> WHAT THE TASK ASKS
For the data below, give again exactly the lines from the one containing "[432,436,593,455] kapcsolatban Pl." through the one containing "[662,324,779,342] The problem", both ends included, and no others.

--- START ---

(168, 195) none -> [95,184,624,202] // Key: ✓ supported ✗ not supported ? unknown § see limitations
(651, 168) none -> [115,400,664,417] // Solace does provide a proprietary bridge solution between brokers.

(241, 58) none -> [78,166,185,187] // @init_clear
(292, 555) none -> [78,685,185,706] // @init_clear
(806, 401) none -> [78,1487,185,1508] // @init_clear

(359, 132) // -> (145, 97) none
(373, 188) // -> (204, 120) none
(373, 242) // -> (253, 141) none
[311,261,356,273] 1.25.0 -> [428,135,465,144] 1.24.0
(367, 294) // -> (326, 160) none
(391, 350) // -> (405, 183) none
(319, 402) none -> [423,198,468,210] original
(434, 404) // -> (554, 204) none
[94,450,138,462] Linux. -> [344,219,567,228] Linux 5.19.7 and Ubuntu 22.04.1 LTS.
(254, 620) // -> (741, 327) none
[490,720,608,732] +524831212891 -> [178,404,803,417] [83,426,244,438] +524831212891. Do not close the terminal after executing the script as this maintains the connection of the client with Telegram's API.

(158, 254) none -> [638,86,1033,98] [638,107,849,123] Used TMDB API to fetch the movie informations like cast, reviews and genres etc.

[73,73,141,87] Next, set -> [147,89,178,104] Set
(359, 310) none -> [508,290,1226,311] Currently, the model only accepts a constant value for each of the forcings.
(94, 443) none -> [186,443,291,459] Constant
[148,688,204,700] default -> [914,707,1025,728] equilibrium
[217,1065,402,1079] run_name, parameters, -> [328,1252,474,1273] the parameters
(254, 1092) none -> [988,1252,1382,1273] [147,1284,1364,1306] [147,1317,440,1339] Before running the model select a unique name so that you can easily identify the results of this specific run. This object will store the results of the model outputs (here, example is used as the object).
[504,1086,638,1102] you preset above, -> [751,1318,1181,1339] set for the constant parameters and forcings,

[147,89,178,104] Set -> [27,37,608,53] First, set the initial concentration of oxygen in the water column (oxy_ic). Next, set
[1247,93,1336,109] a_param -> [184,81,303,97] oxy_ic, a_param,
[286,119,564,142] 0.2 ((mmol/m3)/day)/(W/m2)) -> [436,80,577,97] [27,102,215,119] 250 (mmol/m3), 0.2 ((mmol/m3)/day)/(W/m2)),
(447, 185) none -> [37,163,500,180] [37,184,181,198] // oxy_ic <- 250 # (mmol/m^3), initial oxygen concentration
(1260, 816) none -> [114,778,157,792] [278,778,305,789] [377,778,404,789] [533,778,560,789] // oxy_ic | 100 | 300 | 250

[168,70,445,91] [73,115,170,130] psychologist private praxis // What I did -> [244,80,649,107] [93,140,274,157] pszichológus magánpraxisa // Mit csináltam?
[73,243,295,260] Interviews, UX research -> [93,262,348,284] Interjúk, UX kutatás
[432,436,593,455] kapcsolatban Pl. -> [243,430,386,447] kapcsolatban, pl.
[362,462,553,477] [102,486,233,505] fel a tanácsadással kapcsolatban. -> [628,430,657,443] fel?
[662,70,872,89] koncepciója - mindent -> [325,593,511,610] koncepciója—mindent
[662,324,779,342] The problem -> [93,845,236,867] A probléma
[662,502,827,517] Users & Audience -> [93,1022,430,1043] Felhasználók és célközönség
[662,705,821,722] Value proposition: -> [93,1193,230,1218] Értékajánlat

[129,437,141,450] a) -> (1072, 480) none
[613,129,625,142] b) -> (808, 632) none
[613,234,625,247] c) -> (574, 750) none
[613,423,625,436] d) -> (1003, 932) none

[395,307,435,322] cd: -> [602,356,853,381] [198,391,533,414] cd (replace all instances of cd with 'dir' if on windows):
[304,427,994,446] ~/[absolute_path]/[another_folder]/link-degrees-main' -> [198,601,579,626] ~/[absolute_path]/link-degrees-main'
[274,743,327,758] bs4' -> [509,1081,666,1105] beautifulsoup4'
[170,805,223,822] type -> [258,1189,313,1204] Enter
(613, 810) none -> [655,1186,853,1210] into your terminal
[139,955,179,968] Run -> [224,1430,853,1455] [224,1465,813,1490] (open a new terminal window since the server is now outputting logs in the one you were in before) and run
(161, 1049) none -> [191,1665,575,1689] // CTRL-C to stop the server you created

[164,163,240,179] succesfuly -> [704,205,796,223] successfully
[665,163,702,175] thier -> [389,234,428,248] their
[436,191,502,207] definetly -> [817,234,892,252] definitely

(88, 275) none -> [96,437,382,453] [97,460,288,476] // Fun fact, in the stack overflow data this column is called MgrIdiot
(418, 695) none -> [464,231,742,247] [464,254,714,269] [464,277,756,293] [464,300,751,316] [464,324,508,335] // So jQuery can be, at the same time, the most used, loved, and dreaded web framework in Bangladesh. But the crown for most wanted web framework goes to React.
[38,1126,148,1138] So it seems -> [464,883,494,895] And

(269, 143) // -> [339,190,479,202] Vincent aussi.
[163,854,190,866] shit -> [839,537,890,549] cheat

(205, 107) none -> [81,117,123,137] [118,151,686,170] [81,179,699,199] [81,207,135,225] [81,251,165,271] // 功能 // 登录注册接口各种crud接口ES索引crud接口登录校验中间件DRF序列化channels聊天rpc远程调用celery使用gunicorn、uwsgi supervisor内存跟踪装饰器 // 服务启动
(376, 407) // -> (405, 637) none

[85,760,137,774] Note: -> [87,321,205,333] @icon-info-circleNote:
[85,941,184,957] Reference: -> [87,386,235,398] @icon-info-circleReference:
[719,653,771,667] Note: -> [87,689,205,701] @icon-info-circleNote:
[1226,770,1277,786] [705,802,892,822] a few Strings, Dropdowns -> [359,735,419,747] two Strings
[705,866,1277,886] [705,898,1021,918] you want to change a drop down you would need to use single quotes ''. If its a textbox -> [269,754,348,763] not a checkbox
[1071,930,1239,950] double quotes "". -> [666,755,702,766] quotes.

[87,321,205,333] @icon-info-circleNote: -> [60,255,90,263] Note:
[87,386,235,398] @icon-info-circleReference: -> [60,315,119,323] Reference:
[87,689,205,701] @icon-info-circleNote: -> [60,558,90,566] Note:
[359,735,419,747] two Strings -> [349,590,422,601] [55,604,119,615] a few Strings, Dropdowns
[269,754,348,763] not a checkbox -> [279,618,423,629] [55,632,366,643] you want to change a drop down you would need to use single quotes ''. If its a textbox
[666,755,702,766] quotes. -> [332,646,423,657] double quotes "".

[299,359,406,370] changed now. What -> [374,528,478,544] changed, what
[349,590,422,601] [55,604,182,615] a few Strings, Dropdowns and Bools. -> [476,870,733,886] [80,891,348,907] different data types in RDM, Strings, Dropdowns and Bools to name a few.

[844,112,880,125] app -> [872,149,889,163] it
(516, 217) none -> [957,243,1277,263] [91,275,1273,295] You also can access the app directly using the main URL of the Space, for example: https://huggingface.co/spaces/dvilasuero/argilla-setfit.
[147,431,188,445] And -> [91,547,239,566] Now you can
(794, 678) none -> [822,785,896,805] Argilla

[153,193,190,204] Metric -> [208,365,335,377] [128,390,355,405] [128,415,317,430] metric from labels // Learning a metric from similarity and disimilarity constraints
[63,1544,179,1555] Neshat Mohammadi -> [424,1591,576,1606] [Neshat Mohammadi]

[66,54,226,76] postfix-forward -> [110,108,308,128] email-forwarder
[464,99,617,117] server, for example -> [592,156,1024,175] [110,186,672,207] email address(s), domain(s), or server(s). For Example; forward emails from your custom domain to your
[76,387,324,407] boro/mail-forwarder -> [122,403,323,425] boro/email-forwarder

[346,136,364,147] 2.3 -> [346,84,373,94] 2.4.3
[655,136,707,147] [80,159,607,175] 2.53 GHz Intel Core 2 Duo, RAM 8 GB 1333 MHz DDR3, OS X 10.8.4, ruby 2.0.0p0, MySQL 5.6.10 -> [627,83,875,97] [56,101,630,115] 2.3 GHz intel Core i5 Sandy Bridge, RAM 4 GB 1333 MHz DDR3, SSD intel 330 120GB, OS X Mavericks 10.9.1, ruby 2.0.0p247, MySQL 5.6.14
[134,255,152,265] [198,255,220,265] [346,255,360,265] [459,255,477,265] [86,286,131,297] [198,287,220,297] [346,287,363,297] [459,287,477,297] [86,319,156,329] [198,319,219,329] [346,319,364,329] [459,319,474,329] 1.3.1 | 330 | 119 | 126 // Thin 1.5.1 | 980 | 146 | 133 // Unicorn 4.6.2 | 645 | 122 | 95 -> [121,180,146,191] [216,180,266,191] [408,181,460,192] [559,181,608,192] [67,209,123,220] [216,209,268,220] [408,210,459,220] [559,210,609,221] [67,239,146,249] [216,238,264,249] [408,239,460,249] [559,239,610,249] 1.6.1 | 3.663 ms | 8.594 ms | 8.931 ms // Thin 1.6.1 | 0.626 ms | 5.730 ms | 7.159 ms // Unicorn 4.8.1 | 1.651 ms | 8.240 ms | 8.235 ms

--- END ---

> ANSWER
[432,436,593,455] kapcsolatban Pl. -> [243,430,386,447] kapcsolatban, pl.
[362,462,553,477] [102,486,233,505] fel a tanácsadással kapcsolatban. -> [628,430,657,443] fel?
[662,70,872,89] koncepciója - mindent -> [325,593,511,610] koncepciója—mindent
[662,324,779,342] The problem -> [93,845,236,867] A probléma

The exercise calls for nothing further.